One well-accepted suggestion is that the red blood cells of HbAS individuals create a non-favorable environment, like osmotic shrinkage, for the parasite’s growth. HbSS individuals are not protected, even though they have similar characteristics, possibly because the infection makes their anemia worse, making the situation too dangerous for survival. On the contrary, in heterozygotes, infected red blood cells are transformed to sickle cells. This way, they are easily destroyed by macrophages through phagocytosis, and the number of infected cells is reduced, alleviating the symptoms.

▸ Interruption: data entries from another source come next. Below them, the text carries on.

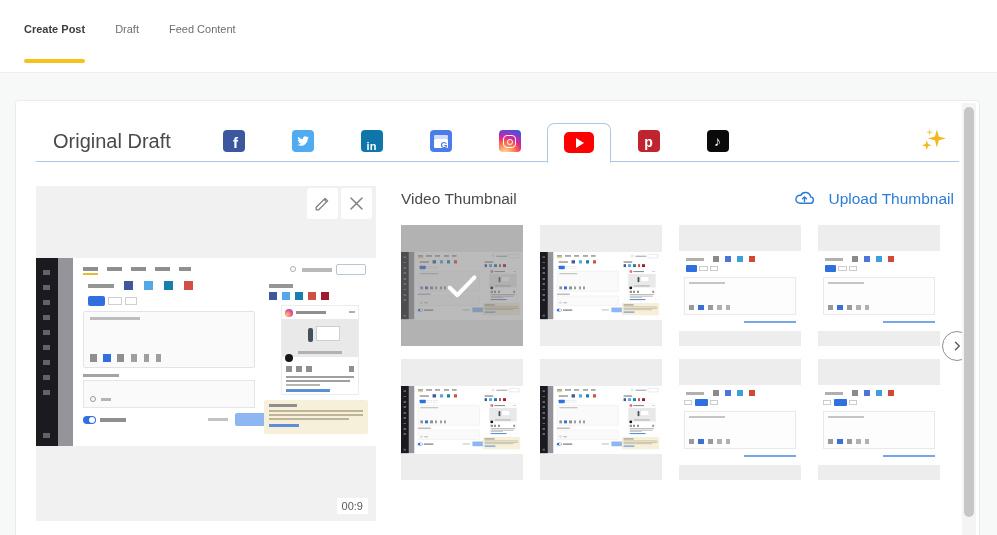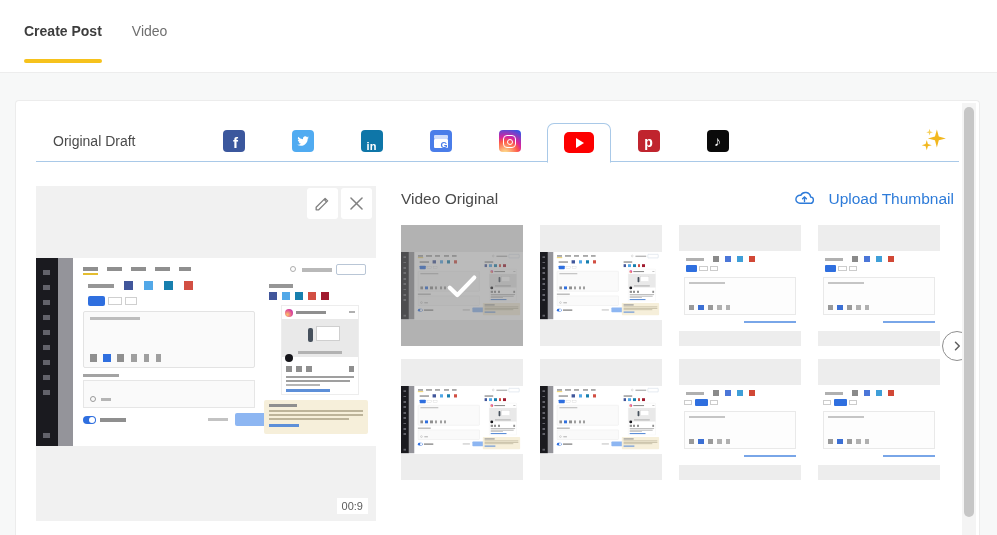--- a/index.html
+++ b/index.html
@@ -4,34 +4,34 @@
 <style>
   * { margin:0; padding:0; box-sizing:border-box; }
   html,body { width:997px; height:535px; overflow:hidden;
     font-family:"Liberation Sans", sans-serif; background:#f7f8f8; }
   .stage { position:relative; width:997px; height:535px; }
 
   
   .topbar { position:absolute; left:0; top:0; right:0; height:73px; background:#fff;
     border-bottom:1px solid #ededed; display:flex; align-items:flex-start; padding-left:24px; }
   .tab { position:relative; margin-right:30px; padding-top:23px; height:73px;
-    font-size:14px; color:#6f6f6f; cursor:pointer; white-space:nowrap; }
+    font-size:11px; color:#6f6f6f; cursor:pointer; white-space:nowrap; }
   .tab.active { color:#3d3d3d; font-weight:bold; }
   .tab.active::after { content:""; position:absolute; left:0; right:0; bottom:10px;
     height:4px; border-radius:2px; background:#f6c21c; }
   .tab .spark-sm { position:absolute; top:6px; right:-20px; }
 
   
   .card { position:absolute; left:15px; right:17px; top:100px; height:445px;
     background:#fff; border:1px solid #ececec; border-bottom:none; border-radius:4px 4px 0 0; }
 
   
   .plat-row { position:absolute; left:20px; right:20px; top:20px; height:41px;
     display:flex; align-items:center; border-bottom:1px solid #a9c9e8; }
-  .draft-label { margin-left:17px; width:120px; font-size:14px; color:#4a4a4a; }
+  .draft-label { margin-left:17px; width:120px; font-size:20px; color:#4a4a4a; }
   .plat-icons { display:flex; align-items:center; margin-left:26px; height:41px; }
   .plat-slot { width:69px; display:flex; justify-content:center; align-items:center; cursor:pointer; }
   .plat-tab { width:64px; height:40px; margin:1px 3px -1px 3px; align-self:flex-end;
     background:#fff; border:1px solid #a9c9e8; border-bottom:1px solid #fff;
     border-radius:7px 7px 0 0; display:flex; align-items:center; justify-content:center; cursor:pointer; }
   .picon { width:22px; height:22px; border-radius:4px; position:relative; color:#fff;
     display:flex; align-items:center; justify-content:center; font-weight:bold; }
   .p-fb { background:#3b579d; font-size:15px; }
   .p-fb b { transform:translate(2px,1px); font-family:"Liberation Sans",sans-serif; }
   .p-tw { background:#50abf1; }
@@ -165,21 +165,22 @@
   .sb-thumb { position:absolute; right:2px; top:4px; width:10px; height:410px; background:#c6c6c6; border-radius:5px; cursor:pointer; }
 </style>
 </head>
 <body>
 
 <div class="stage">
 
   <div class="topbar">
     <div id="tabs" style="display:flex">
         <div class="tab active">Create Post</div>
-        <div class="tab">Video</div>
+        <div class="tab">Draft</div>
+        <div class="tab">Feed Content</div>
       </div>
   </div>
 
   <div class="card">
 
     <div class="plat-row">
       <div class="draft-label">Original Draft</div>
       <div class="plat-icons" id="plat-icons">
           <div class="plat-slot">
             <div class="picon p-fb">
@@ -297,21 +298,21 @@
               <i class="y2"></i>
               <i class="y3"></i>
               <i class="yl"></i>
             </div>
           </div>
       </div>
       <div class="duration">00:9</div>
     </div>
 
     <div class="thumbs-head">
-      <div class="thumbs-title">Video Original</div>
+      <div class="thumbs-title">Video Thumbnail</div>
       <div class="upload-link">
         <svg width="21" height="21" viewBox="0 0 24 24" fill="none" stroke="#2d7bd9" stroke-width="1.6" stroke-linecap="round" stroke-linejoin="round">
             <path d="M7 17.5a4.6 4.6 0 1 1 .7-9.1 6 6 0 0 1 11.3 1.9 3.6 3.6 0 0 1-1 7.2H7z"></path>
             <path d="M12 15.5v-5"></path>
             <path d="M9.8 12.4 12 10.2l2.2 2.2"></path>
           </svg>
         <span>Upload Thumbnail</span>
       </div>
     </div>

Another feature of infected cells is that they stick to normal red cells, creating rosette formations that obstruct blood vessels. However, this process is disturbed in heterozygotes, protecting them. That can be the result of either the formation of sickle cells or the expression reduction of some molecules adhering to the vessel walls. Research conducted in 2011 by Miguel Soares, Ana Ferreira, and colleagues of the Gulbenkian Institute of Science in Oeiras, Portugal, showed interesting results in mice. In the blood of heterozygotes, there is free heme that is absent from normal individuals and helps in the guard against the parasite. They also found that their body is used to clearing sickle cells from the bloodstream, so when the parasite attacks the red cells, it reacts immediately and fights it off. One more recent study was that of Michael Lanzer and his colleagues at Heidelberg University in Germany and the Biomedical Research Center Pietro Annigoni in Ouagadougou, Burkina Faso. Using electron microscopy, they showed that the parasite uses actin filaments of the red cell cytoskeleton of HbAA individuals to create a bridge and transfer an adherence molecule that takes part in the rosette formation and the sticking on the vessel wall. In heterozygotes, instead, this process is prevented, giving them an advantage.

It seems that a lot of effort is still required for scientists to unravel the underlying mechanisms of this protection. But more and more evidence is found with time, and we have now reached a point where the sickle cell anemia-malaria connection is more understood.